(b) Treaties and state papers may enunciate established rules as understood by the parties to the treaty. The Declaration of the Conference of London, Jan. 17, 1871, to which the major European states were parties, announces that the signatory powers "recognize that it is an essential principle of the Law of Nations that no Power can liberate itself from the engagements of a Treaty, nor modify the stipulations thereof, unless with the consent of the Contracting Powers by means of an amicable agreement."[50]
(c) Treaties and state papers may agree as to rules which shall be held as binding upon the parties to the treaty or paper. The Declaration of Paris, 1856, agreed as to certain principles and rules of maritime international law, which should be held as binding the signatory powers or those later agreeing to its provisions. This Declaration may be held as generally binding. The United States, by Proclamation of April 26, 1898, announced its adherence to the principles of the Declaration, and during the same year Spain acquiesced in its principles.
(d) Most treaties and state papers, however, deal with matters of interstate politics, and are not in any sense sources of international law. They are in most cases little more than interstate compacts.
[§ 17. Text Writers]
During the seventeenth and the first half of the eighteenth century, the writings of the great publicists were regarded as the highest source of authority upon matters now in the domain of international law. These writings not only laid down the principles which should govern cases similar to those which had arisen, but from the broad basis given the law of nations, deduced the principles for such cases as might arise. This latter method was especially common among the early writers, such as Victoria and Suarez in the sixteenth century.

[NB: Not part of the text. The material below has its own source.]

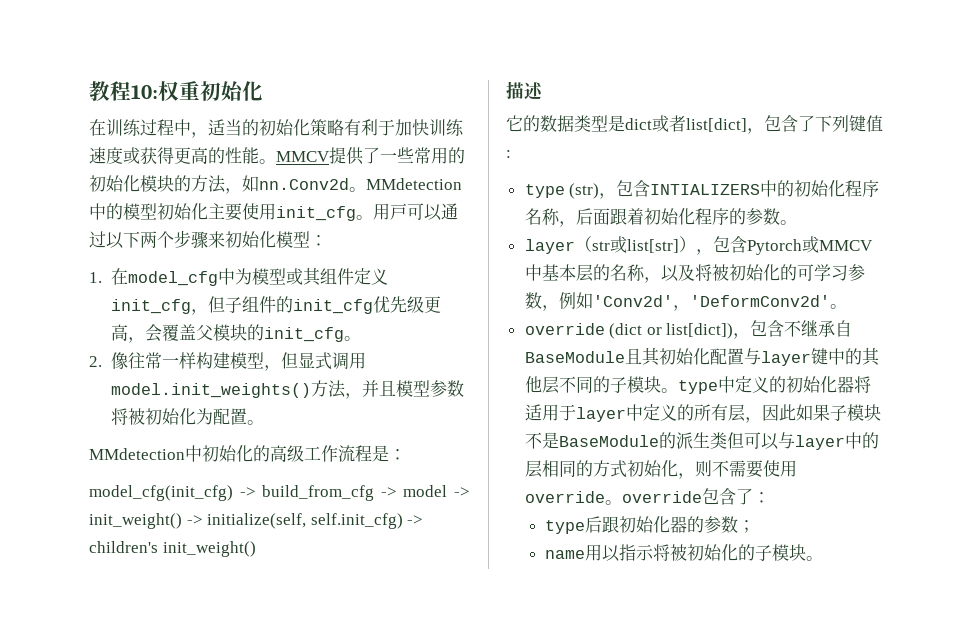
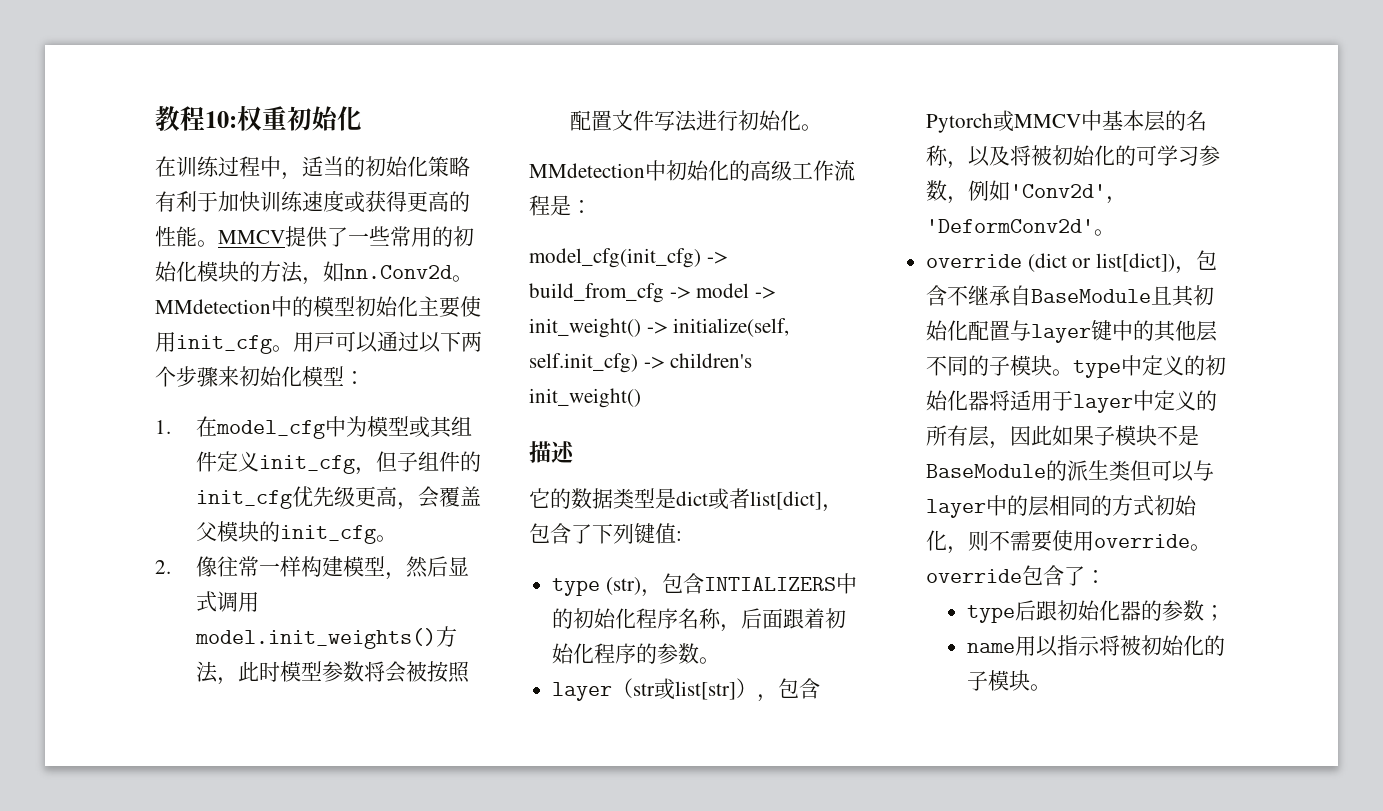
- 2.像往常一样构建模型，但显式调⽤model.init_weights()⽅法，并且模型参数将被初始化为配置。
+ 2.像往常一样构建模型，然后显式调⽤model.init_weights()⽅法，此时模型参数将会被按照配置文件写法进行初始化。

The philosophical school, from Grotius to the middle of the eighteenth century, continued to propound the principles which should govern in supposed cases, should they ever actually arise. Statesmen looked to these treatises as authoritative sources. The prolific Moser, in the middle of the eighteenth century, made the historical method more prominent by giving less attention to the natural law, and by founding his system on usage and treaties. Bynkershoek (1673-1763) had anticipated him in this method in special lines, but Moser extended the system and made it most ample. Succeeding writers mingled the two systems, inclining to the one or the other. In the early days of the modern period, the writers upon the law of nations, outlined the course which states should pursue in their relations to one another. In the later days of the modern period, the writers upon the law of nations, while sometimes discussing problems before they arise, in general attempt to expound the rules and principles which have entered already into interstate action. The works of the text writers, from Grotius to the present, must be regarded as sources of highest value.
[§ 18. Diplomatic Papers]
The diplomatic papers, as distinct from the state papers to which more than one state becomes a party, are simply papers issued by a state for the guidance of its own representatives in international intercourse. The papers are sometimes named state papers or included among the papers to which other states are parties,—in the United States, in the series known as "Diplomatic Correspondence, 1861-1868," and "Foreign Relations" since 1870; and in Great Britain in the "British and Foreign State Papers."
These papers, showing the opinions of various states from time to time upon certain subjects which may not come up for formal state action, afford a valuable source of information upon the attitude of states toward questions still formally unsettled. The simple expression to state agents in the way of instructions or information as to the position of the state on a given matter may, if continued and long accepted, give to the principle involved the force of international sanction. This was almost the case in the so-called Monroe Doctrine. In these papers may often be found an indication of the line which the principles of international law will subsequently follow and a general consensus by several states in diplomatic instructions may be considered strong evidence of what the law is on a given point.